Peru | Freedom House

Freedom of the Press



Freedom of the Press 2002

2002 Scores

Press Status


Press Freedom Score
(0 = best, 100 = worst)


Political Environment
(0 = best, 40 = worst)


Economic Environment
(0 = best, 30 = worst)


For more than a decade, Peruvian journalists feared the Shining Path guerrillas as well as dictatorial President Alberto Fujimori. In the name of fighting rebels, Fujimori's regime arbitrarily arrested journalists, used death threats against opposition reporters, repeatedly filed libel suits, permitted police harassment of news media, withheld advertising from critics, divested a leading television owner of his holding, and employed torture and other forms of pressure on journalists. Videotapes of bribes being paid to key figures in the media by Fujimori's intelligence adviser Montesinos confirmed that the Fujimori administration paid five of the six commercial television stations, much of the tabloid press, and at least one serious newspaper to run pro-Fujimori articles and editorials. Journalists' exposures of such widespread corruption and abuse of power helped bring down Fujimori, who fled to exile in Japan.

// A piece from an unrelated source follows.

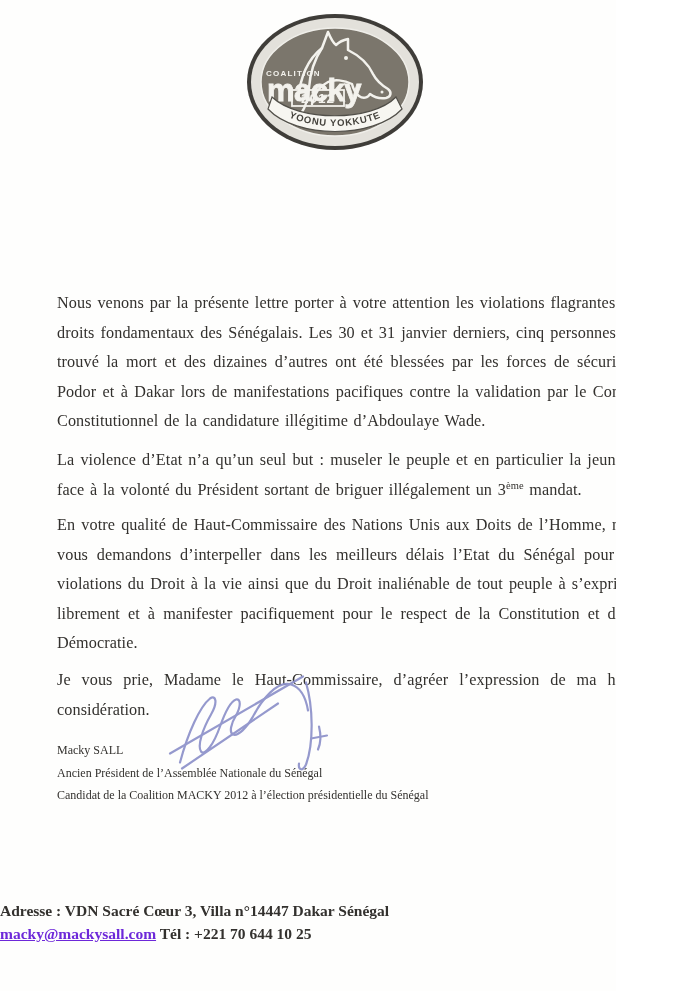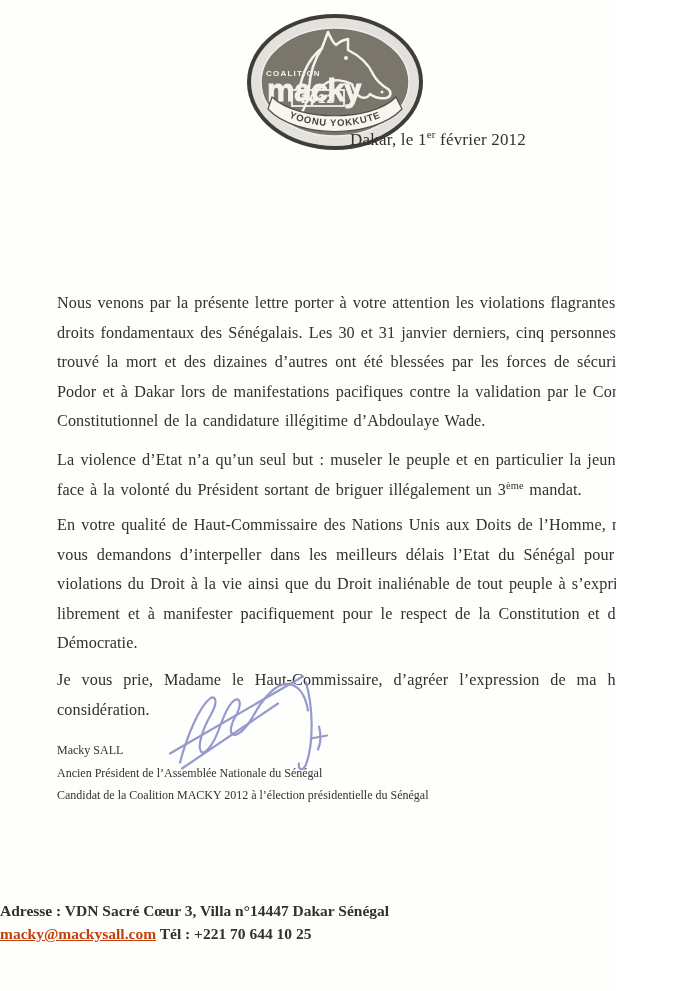"Dakar, le 1er février 2012" div.date-line { html: <div> <span>Dakar, le 1</span><sup>er</sup><span> février 2012</span> </div> -> none }
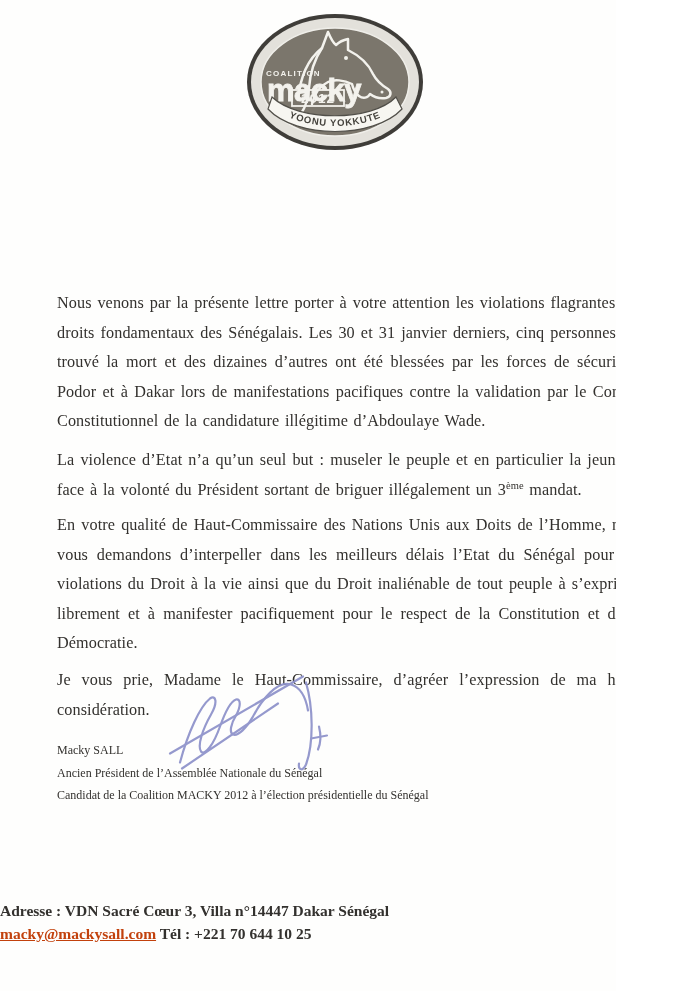"macky@mackysall.com" .email-link { color: #c2410c -> #6d28d9 }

After June 2001, the news media gained markedly from democratically-elected President Alejandro Toledo's efforts to restore the credibility and fairness of government. It was not always easy. Some surviving leaders in journalism were charged with complicity in the former corruption. Court processes were begun to sort out the victims from the victimizers. Numerous journalists who had been imprisoned for years were released. The public ombudsman called for repeal of the "insult laws" under which many journalists had been charged with defamation. Some officials who continued in office after Fujimori left the country sued the press under these laws for allegedly revealing their former ties. The Institute for Press and Society, an active press-freedom organization that helped overturn Fujimori, seeks now to improve the quality and ethics of Peruvian journalism. The press is largely privately owned. Radio and television are both privately and publicly owned.